Exercise prompt - Scan the material below for the string "Arrival". Report every line that has it.

Task data -
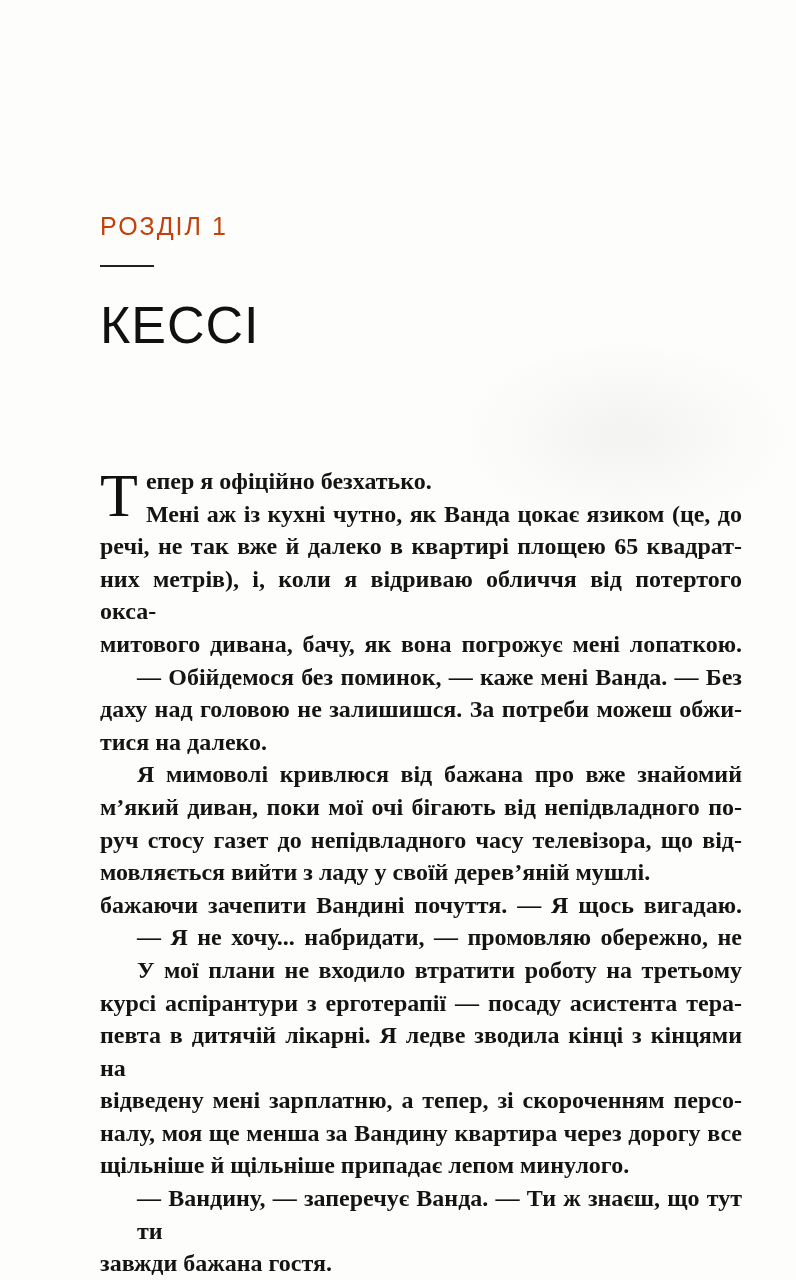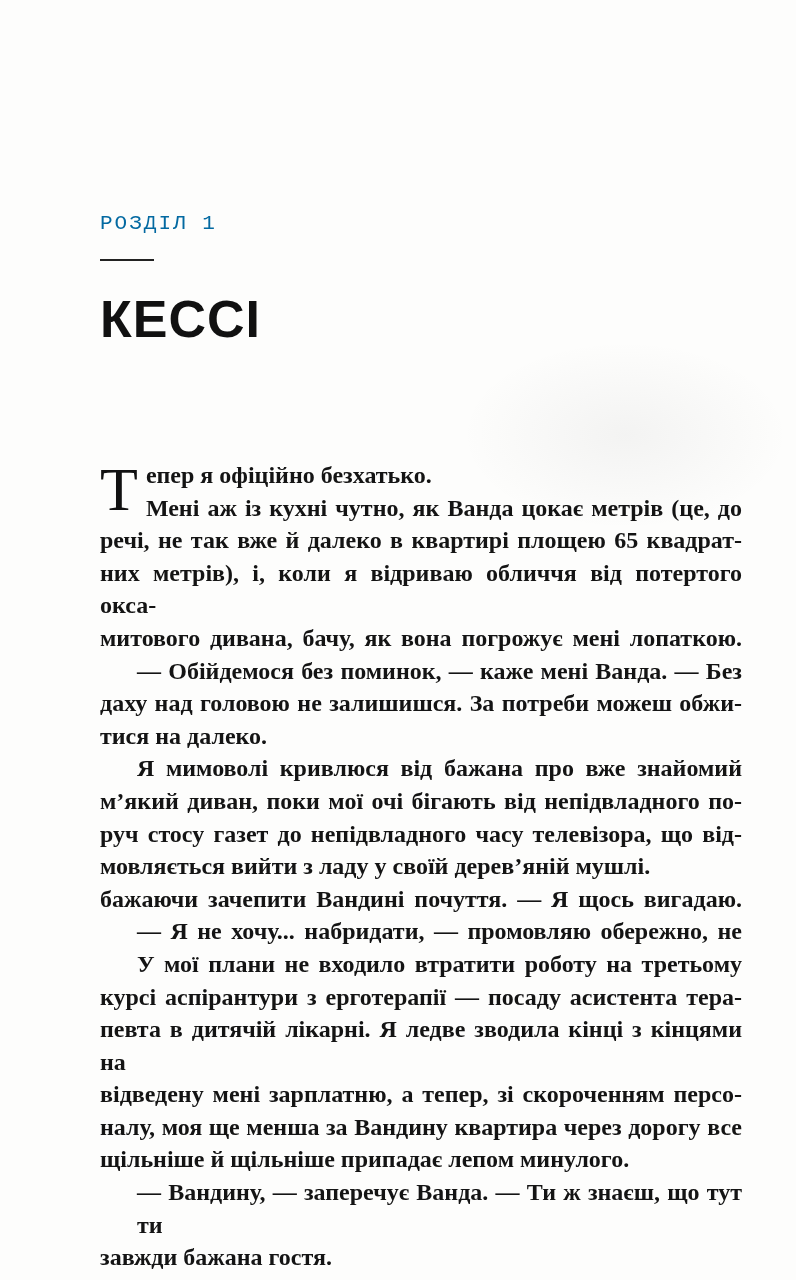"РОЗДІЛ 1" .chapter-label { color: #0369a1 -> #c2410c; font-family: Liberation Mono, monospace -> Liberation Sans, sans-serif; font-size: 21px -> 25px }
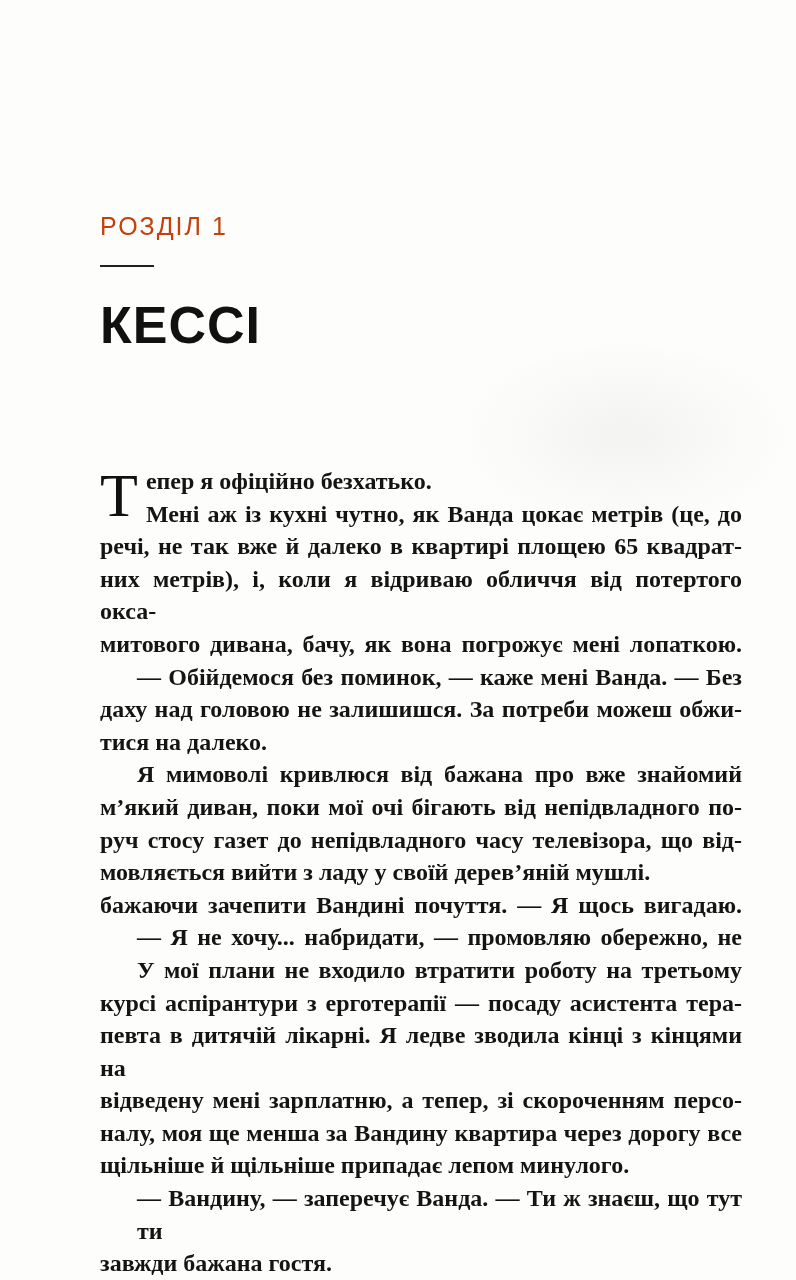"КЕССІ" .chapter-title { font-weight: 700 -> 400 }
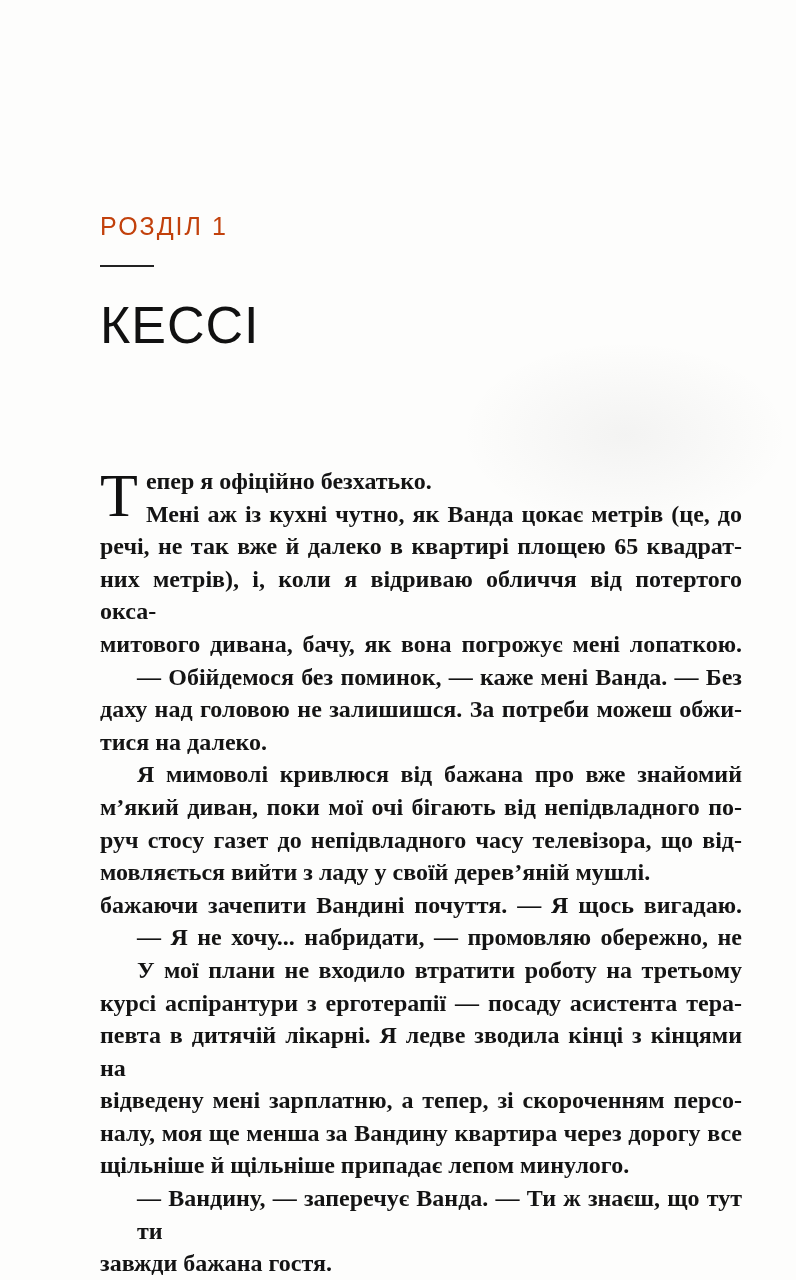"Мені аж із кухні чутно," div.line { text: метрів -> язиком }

---

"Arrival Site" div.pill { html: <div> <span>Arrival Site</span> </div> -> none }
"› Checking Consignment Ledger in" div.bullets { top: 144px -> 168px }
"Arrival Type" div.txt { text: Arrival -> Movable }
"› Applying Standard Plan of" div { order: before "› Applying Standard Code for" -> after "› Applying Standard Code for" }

Solution for this problem -
"Arrival Site" div.pill { html: <div> <span>Arrival Site</span> </div> -> none }
"Arrival Type" div.txt { text: Arrival -> Movable }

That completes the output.